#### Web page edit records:
........
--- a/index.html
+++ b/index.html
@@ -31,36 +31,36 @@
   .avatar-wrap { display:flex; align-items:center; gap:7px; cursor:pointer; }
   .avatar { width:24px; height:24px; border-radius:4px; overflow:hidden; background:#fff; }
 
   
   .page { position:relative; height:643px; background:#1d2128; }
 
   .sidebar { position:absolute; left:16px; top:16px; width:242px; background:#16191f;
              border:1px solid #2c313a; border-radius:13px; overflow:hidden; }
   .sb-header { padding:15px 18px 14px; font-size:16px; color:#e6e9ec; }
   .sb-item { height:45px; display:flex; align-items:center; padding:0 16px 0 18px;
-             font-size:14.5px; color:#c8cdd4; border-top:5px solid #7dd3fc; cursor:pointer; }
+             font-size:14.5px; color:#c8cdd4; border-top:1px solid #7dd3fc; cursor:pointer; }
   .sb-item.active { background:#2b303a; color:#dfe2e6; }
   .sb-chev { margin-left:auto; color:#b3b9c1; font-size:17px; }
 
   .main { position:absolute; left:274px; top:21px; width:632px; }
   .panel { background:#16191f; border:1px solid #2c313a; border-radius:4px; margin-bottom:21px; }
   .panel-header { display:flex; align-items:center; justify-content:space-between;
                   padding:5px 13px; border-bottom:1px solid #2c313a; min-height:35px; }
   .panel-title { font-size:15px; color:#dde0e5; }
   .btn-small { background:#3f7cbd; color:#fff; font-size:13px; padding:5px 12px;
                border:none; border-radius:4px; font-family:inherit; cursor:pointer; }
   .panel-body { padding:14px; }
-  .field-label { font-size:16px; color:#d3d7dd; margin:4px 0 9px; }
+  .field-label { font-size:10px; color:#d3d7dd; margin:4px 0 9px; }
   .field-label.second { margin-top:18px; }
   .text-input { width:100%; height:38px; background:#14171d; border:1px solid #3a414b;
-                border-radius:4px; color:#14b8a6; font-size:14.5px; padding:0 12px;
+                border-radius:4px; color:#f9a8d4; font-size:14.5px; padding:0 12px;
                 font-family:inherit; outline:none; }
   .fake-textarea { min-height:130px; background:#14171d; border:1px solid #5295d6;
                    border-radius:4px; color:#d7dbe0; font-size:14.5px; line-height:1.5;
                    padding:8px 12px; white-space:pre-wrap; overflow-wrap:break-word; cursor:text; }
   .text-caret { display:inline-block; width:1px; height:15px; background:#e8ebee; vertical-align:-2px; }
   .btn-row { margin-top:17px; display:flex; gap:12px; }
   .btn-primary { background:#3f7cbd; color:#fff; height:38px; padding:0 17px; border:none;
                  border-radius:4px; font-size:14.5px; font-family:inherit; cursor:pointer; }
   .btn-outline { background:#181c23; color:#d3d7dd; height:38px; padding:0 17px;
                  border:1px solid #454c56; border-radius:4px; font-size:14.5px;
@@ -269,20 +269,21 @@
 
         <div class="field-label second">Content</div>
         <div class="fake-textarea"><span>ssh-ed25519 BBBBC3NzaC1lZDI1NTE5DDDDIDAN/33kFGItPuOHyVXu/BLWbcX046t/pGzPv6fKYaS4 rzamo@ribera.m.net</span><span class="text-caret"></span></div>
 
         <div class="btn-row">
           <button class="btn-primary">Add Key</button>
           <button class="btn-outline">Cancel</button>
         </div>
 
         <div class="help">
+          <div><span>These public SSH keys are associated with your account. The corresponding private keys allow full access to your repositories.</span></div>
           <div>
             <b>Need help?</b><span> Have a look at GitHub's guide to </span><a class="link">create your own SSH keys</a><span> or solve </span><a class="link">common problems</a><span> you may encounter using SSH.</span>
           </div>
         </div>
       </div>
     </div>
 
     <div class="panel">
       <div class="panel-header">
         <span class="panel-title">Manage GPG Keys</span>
........
#### TASK PROMPT:
Reproduce all lines from the records above that include the word "items".

#### EXERCISE SOLUTION:
   .avatar-wrap { display:flex; align-items:center; gap:7px; cursor:pointer; }
   .sb-item { height:45px; display:flex; align-items:center; padding:0 16px 0 18px;
   .panel-header { display:flex; align-items:center; justify-content:space-between;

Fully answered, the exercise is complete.